▶ _What is being asked_: Where the material below has a line containing "[164,600,231,617] SDR++). ->", start repeating exactly, and keep going through the line containing "(1147, 113) none", with no other lines.

▶ _Data for processing_:
╔══

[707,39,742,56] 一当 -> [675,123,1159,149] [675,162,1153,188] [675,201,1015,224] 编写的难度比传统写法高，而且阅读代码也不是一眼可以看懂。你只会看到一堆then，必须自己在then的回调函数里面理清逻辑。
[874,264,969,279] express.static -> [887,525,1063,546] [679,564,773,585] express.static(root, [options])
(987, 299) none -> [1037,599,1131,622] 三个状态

╚══
╔══

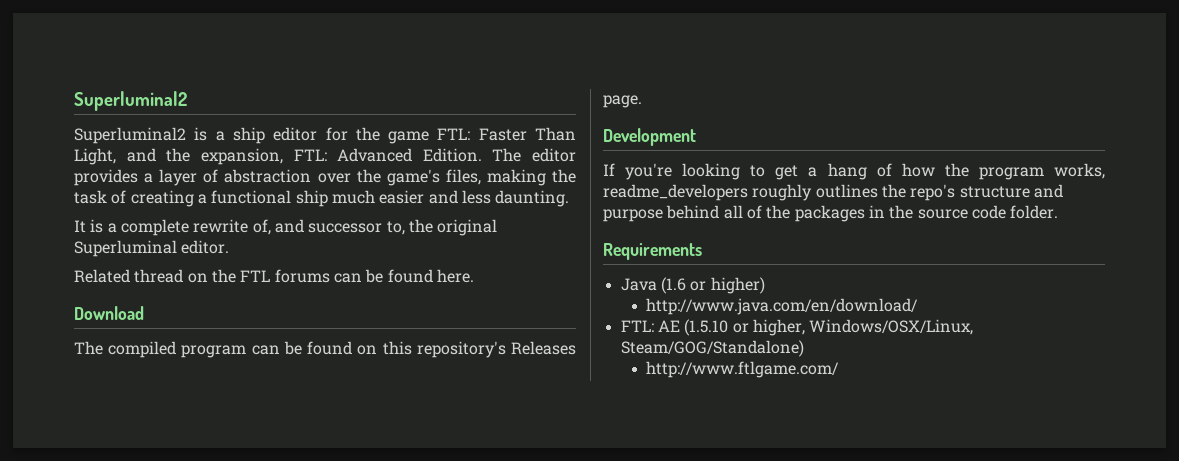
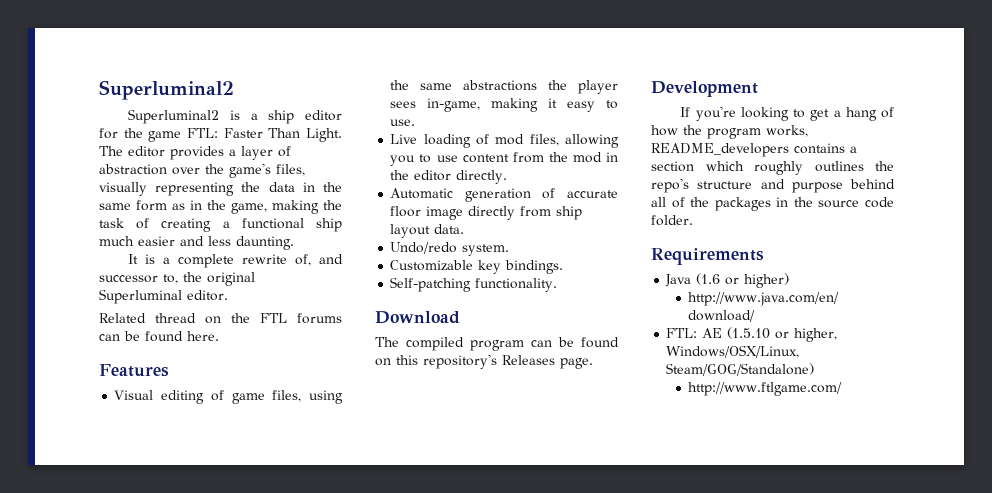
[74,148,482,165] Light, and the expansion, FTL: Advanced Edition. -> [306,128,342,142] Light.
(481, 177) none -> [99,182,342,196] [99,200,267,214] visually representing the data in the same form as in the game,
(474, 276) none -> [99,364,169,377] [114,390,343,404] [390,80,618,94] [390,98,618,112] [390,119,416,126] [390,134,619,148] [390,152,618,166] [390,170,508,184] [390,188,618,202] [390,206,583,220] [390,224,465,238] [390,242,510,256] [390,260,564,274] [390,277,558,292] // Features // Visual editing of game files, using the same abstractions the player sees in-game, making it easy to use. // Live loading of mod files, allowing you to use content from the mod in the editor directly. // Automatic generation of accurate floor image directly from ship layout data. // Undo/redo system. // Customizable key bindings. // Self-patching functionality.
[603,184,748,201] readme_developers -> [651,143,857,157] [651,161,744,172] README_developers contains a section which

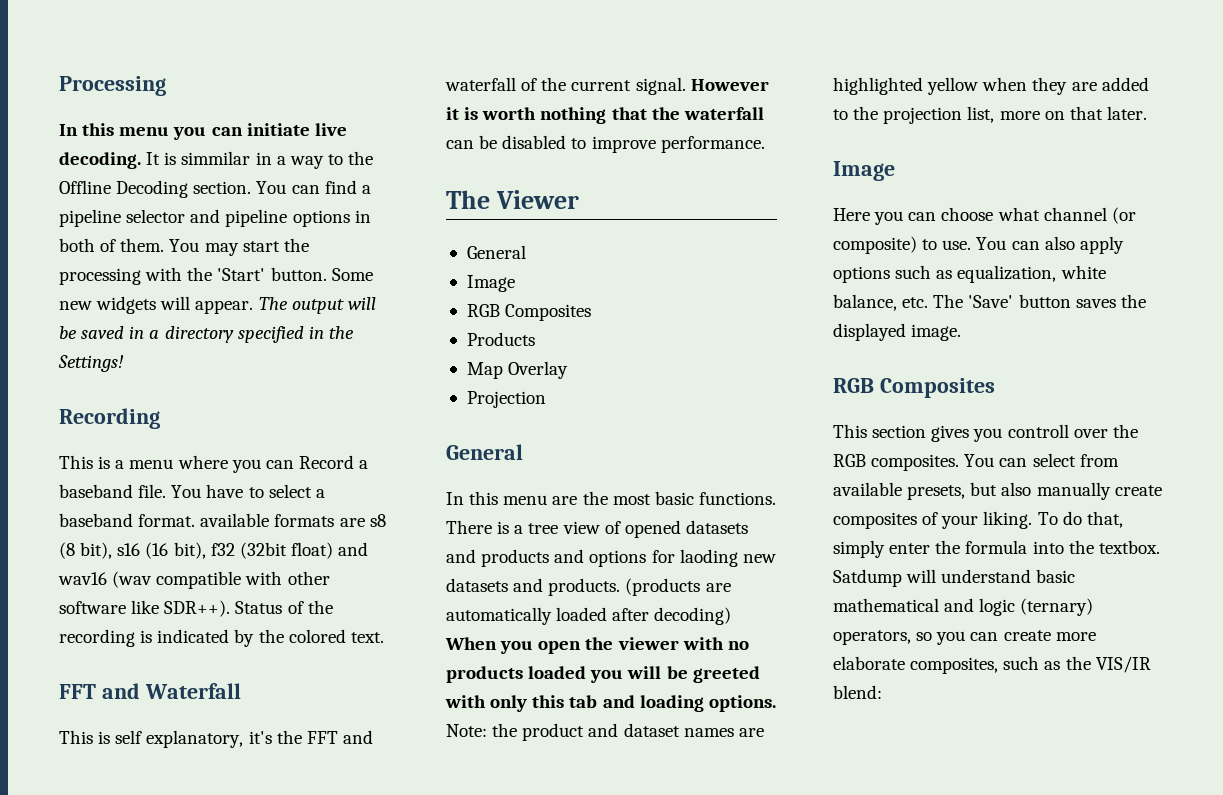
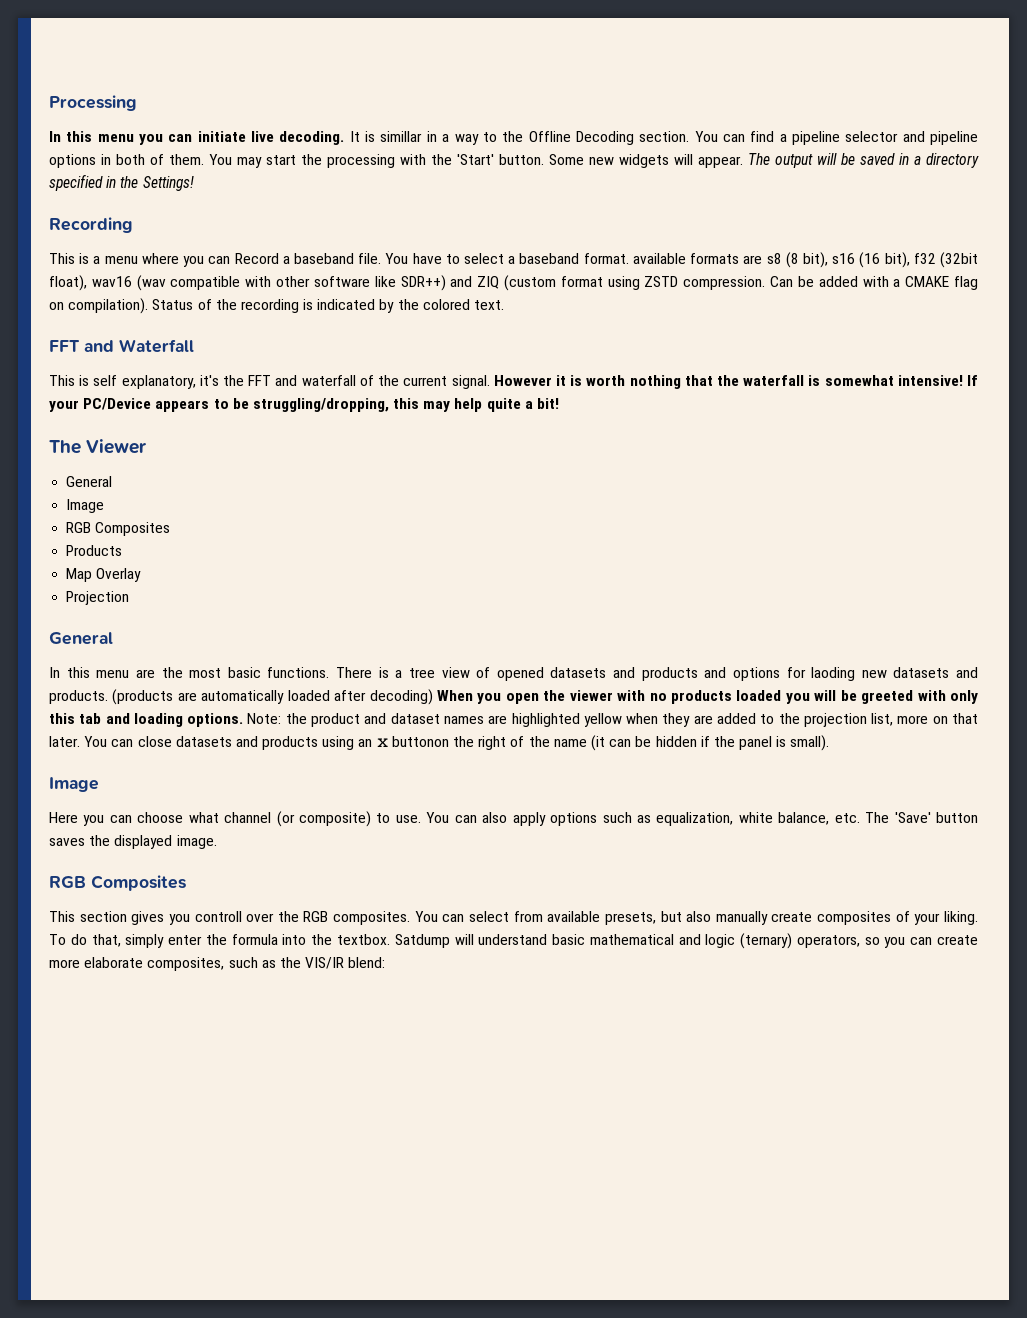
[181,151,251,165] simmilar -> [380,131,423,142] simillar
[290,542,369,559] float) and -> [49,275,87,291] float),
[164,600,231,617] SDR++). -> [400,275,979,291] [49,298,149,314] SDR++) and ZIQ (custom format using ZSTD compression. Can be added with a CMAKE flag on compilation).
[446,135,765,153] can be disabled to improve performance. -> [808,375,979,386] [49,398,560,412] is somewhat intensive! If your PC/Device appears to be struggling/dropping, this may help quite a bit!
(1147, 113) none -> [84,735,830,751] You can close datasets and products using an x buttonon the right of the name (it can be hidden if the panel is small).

╚══

▶ _Your solution_:
[164,600,231,617] SDR++). -> [400,275,979,291] [49,298,149,314] SDR++) and ZIQ (custom format using ZSTD compression. Can be added with a CMAKE flag on compilation).
[446,135,765,153] can be disabled to improve performance. -> [808,375,979,386] [49,398,560,412] is somewhat intensive! If your PC/Device appears to be struggling/dropping, this may help quite a bit!
(1147, 113) none -> [84,735,830,751] You can close datasets and products using an x buttonon the right of the name (it can be hidden if the panel is small).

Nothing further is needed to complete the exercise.